Recorded data
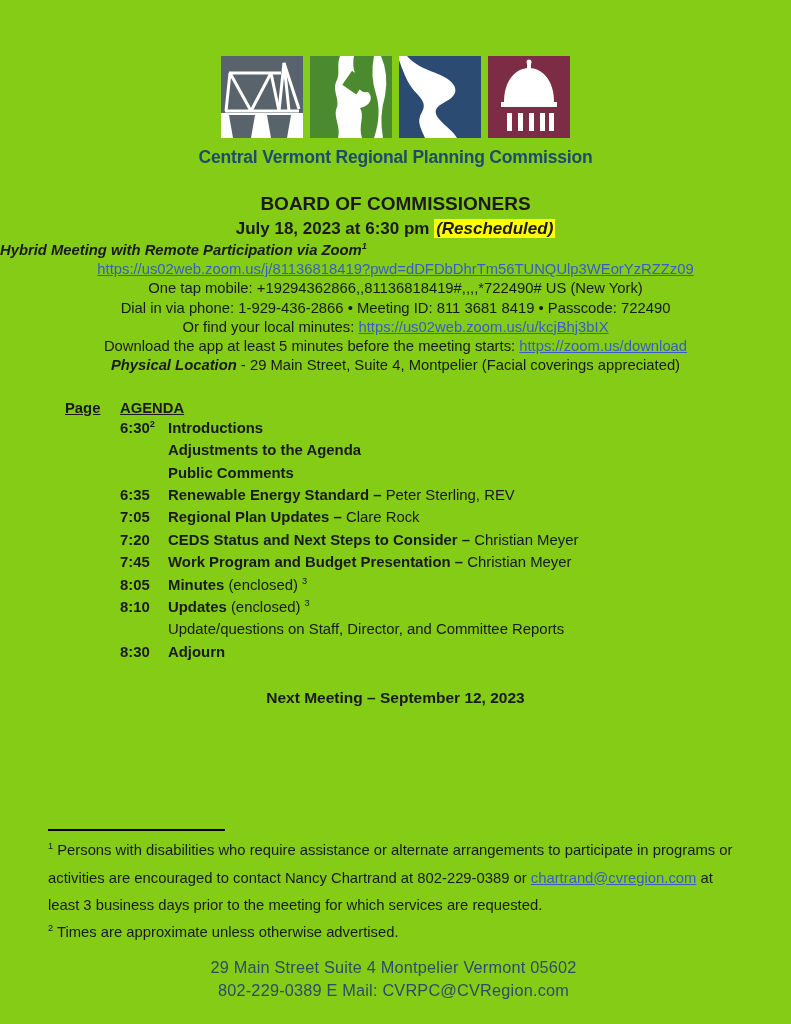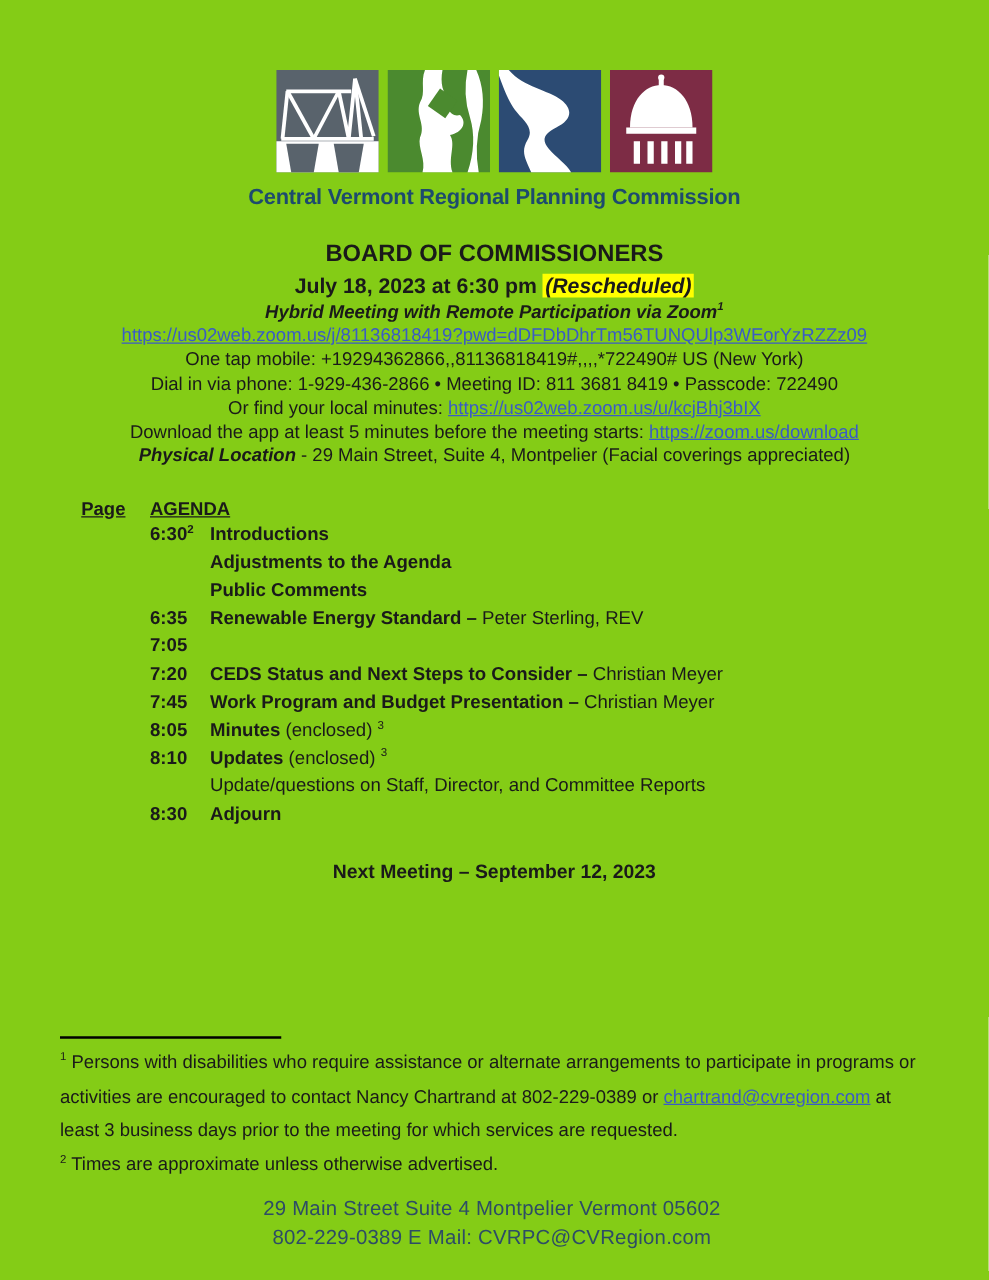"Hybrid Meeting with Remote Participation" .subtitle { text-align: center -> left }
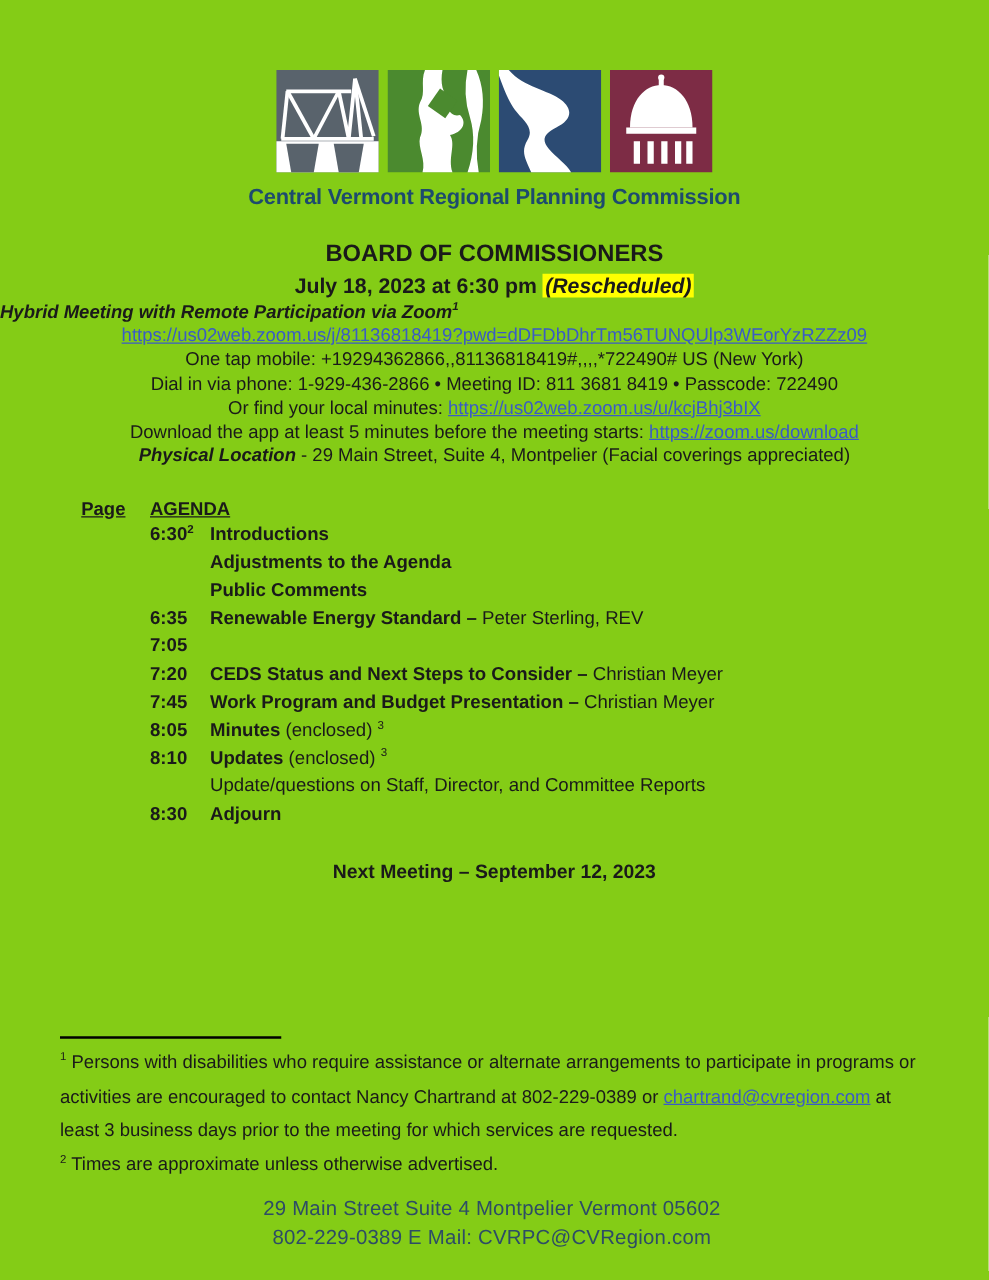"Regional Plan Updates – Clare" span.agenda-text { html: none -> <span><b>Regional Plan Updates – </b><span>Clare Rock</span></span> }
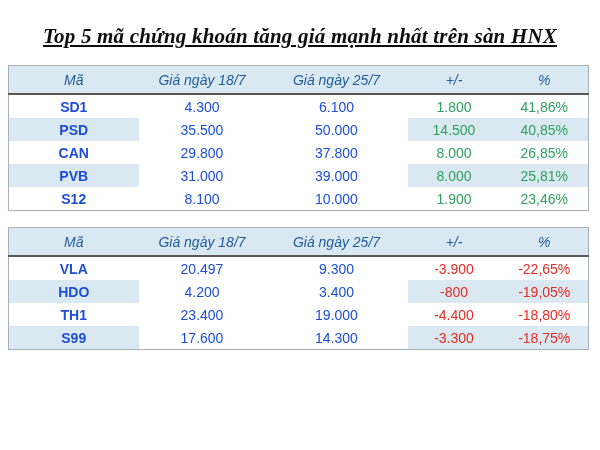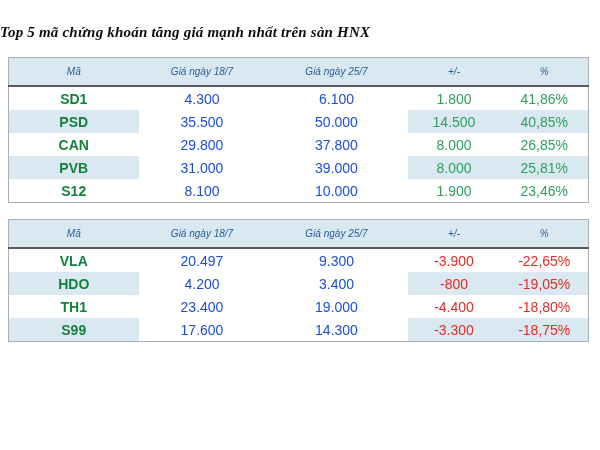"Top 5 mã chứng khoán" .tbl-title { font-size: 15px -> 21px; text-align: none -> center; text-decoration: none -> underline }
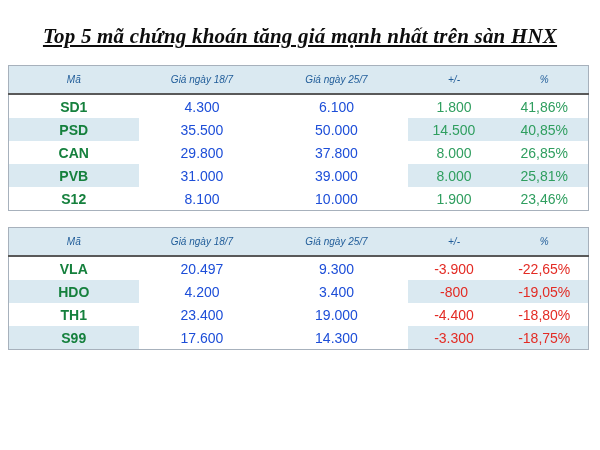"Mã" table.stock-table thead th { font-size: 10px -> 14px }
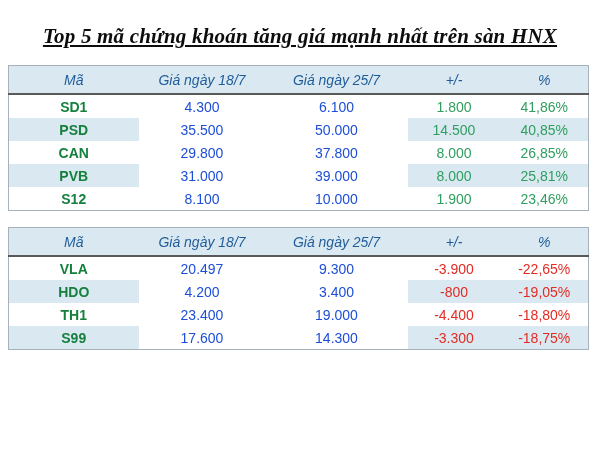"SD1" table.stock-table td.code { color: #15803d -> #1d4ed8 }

--- How to complete this task ---
Every record above must be printed exactly, except for its images.

--- Completed task ---
"Hybrid Meeting with Remote Participation" .subtitle { text-align: center -> left }
"Regional Plan Updates – Clare" span.agenda-text { html: none -> <span><b>Regional Plan Updates – </b><span>Clare Rock</span></span> }
"Top 5 mã chứng khoán" .tbl-title { font-size: 15px -> 21px; text-align: none -> center; text-decoration: none -> underline }
"Mã" table.stock-table thead th { font-size: 10px -> 14px }
"SD1" table.stock-table td.code { color: #15803d -> #1d4ed8 }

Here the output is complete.